* [ASSIGNMENT]
Your answer is to be every line of the material that includes the string "format".

(SOURCE RECORDS)

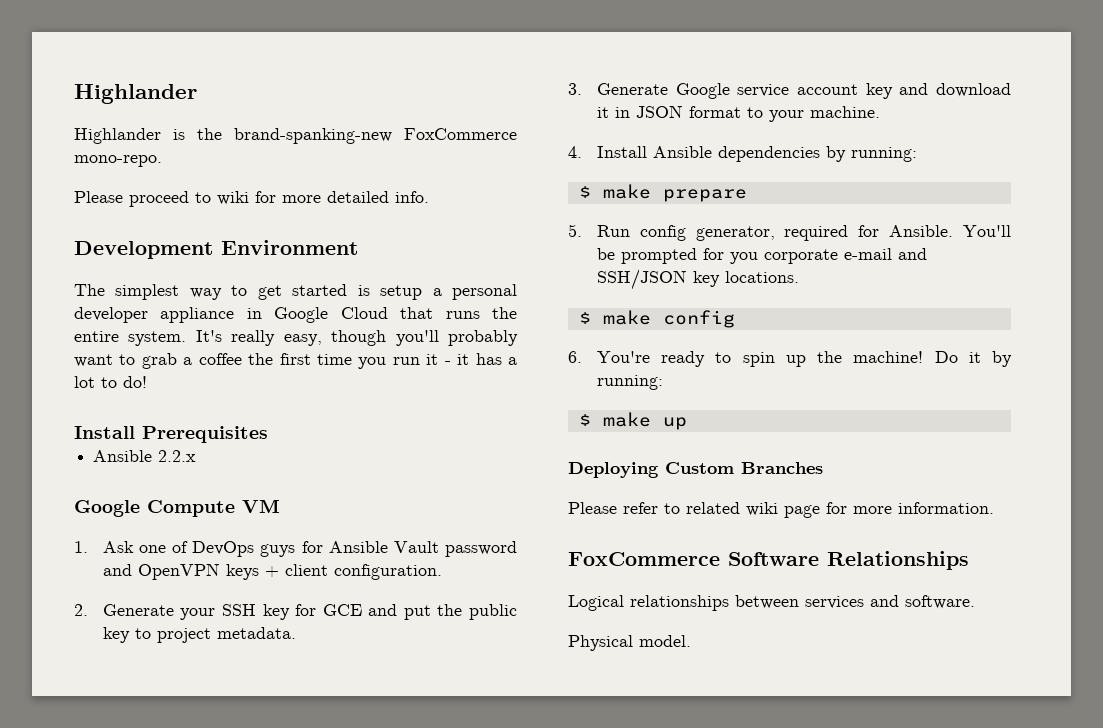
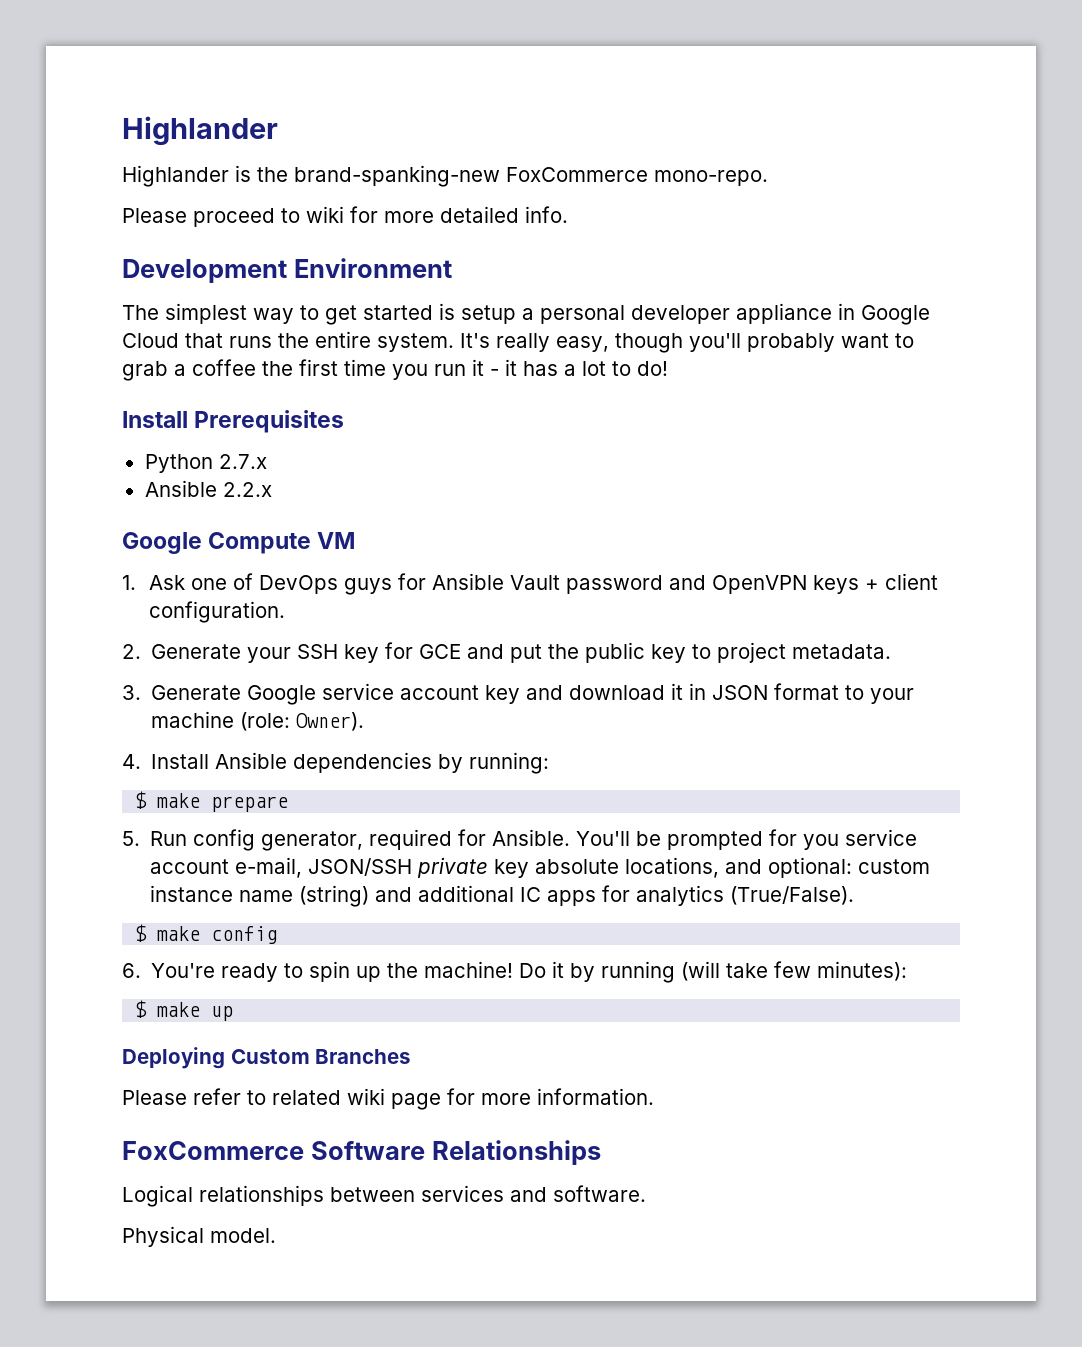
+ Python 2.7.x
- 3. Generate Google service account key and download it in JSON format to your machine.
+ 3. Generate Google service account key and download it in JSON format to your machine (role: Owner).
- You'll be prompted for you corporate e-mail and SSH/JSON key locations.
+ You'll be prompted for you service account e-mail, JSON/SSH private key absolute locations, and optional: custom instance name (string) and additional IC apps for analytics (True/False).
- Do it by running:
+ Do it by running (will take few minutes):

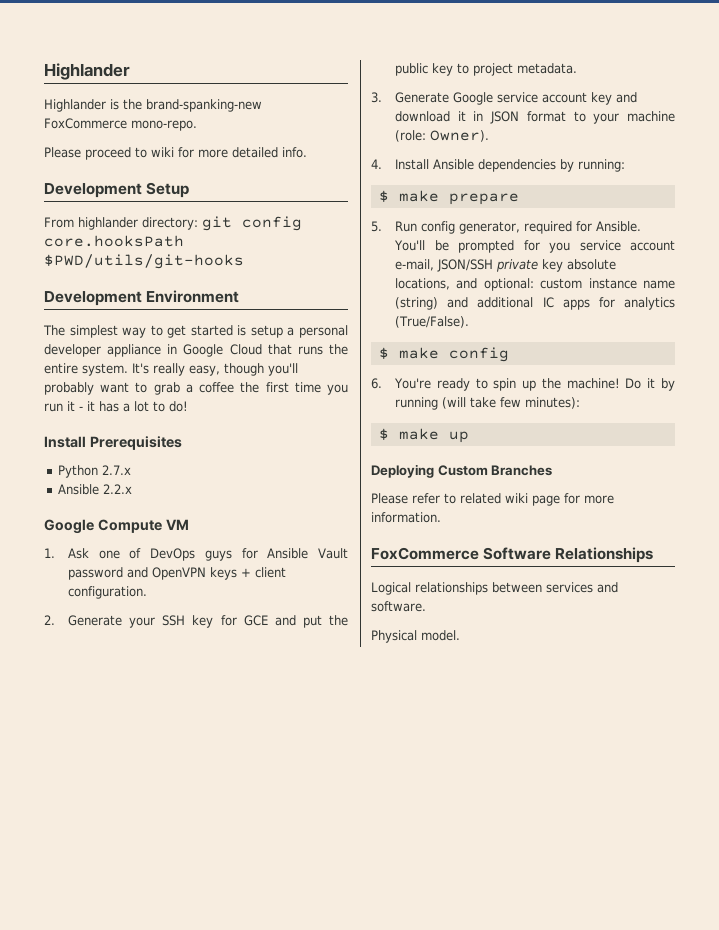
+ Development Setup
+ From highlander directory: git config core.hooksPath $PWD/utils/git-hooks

(End SOURCE RECORDS)
(SOURCE RECORDS)

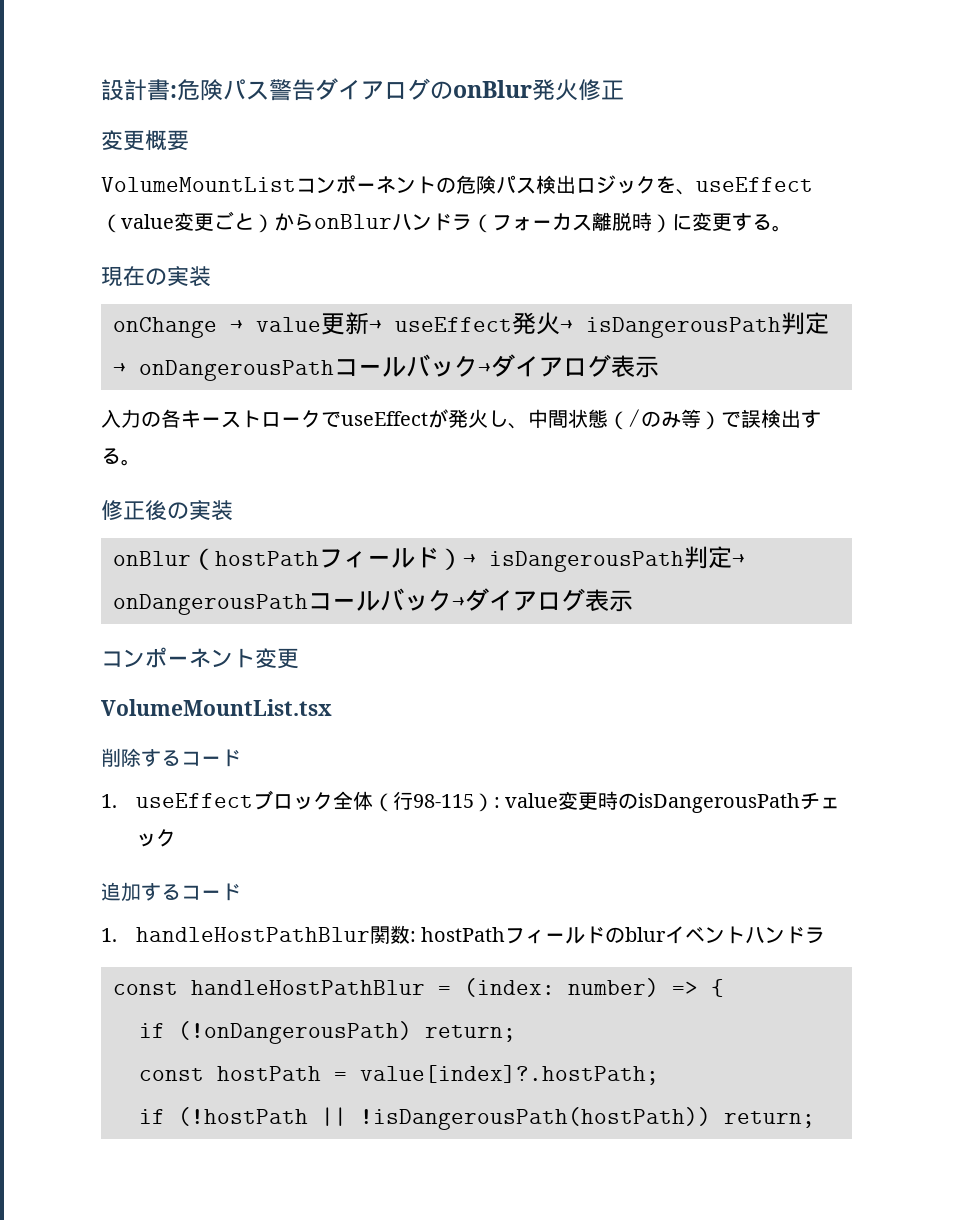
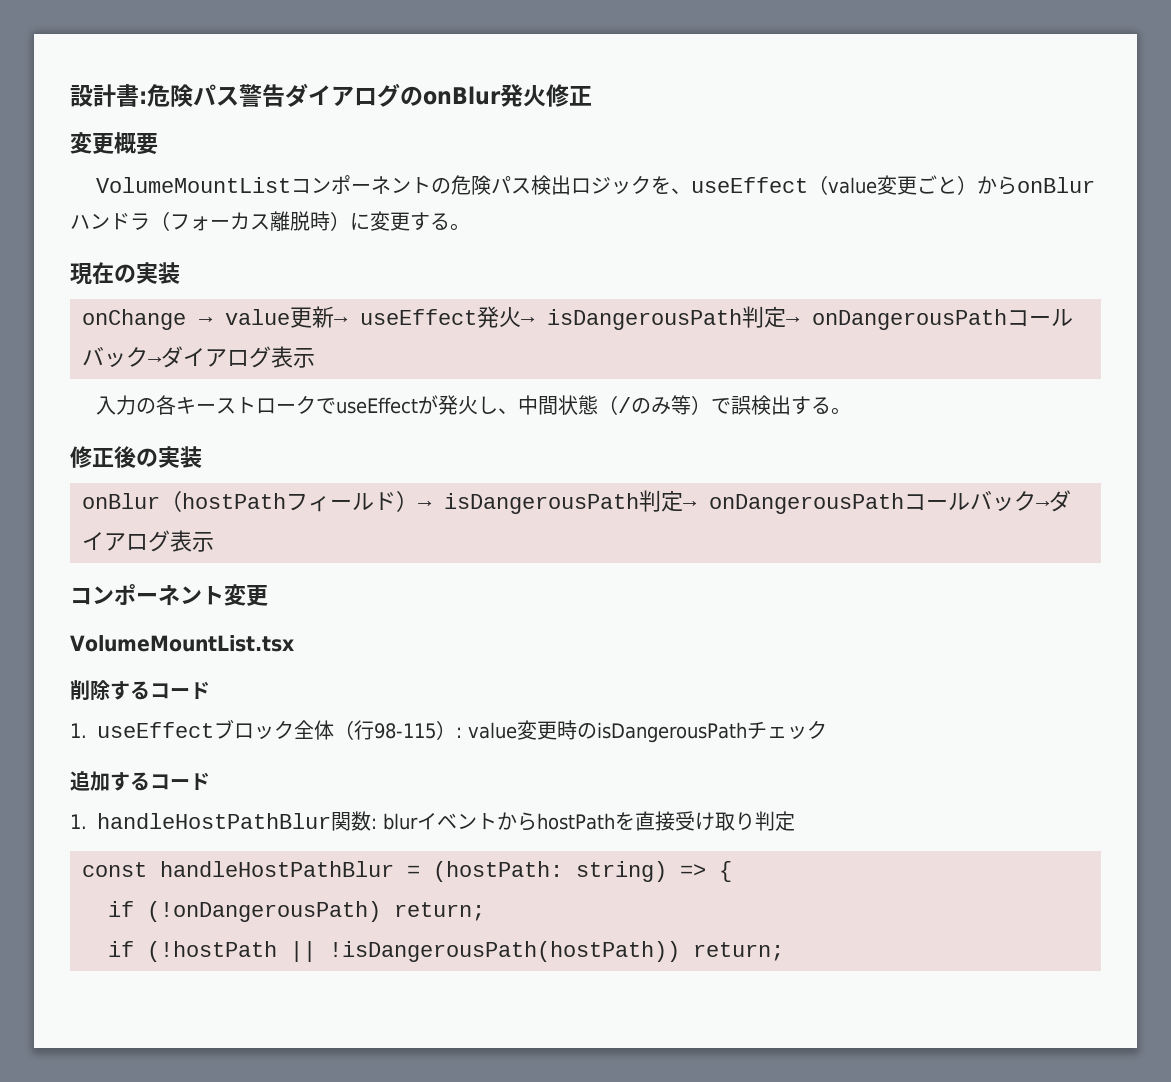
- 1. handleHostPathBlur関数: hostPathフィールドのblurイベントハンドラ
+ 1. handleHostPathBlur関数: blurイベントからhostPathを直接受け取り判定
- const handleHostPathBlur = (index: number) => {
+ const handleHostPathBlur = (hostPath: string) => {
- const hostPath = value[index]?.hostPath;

(End SOURCE RECORDS)

* [RESULT OF THE TASK]
- 3. Generate Google service account key and download it in JSON format to your machine.
+ 3. Generate Google service account key and download it in JSON format to your machine (role: Owner).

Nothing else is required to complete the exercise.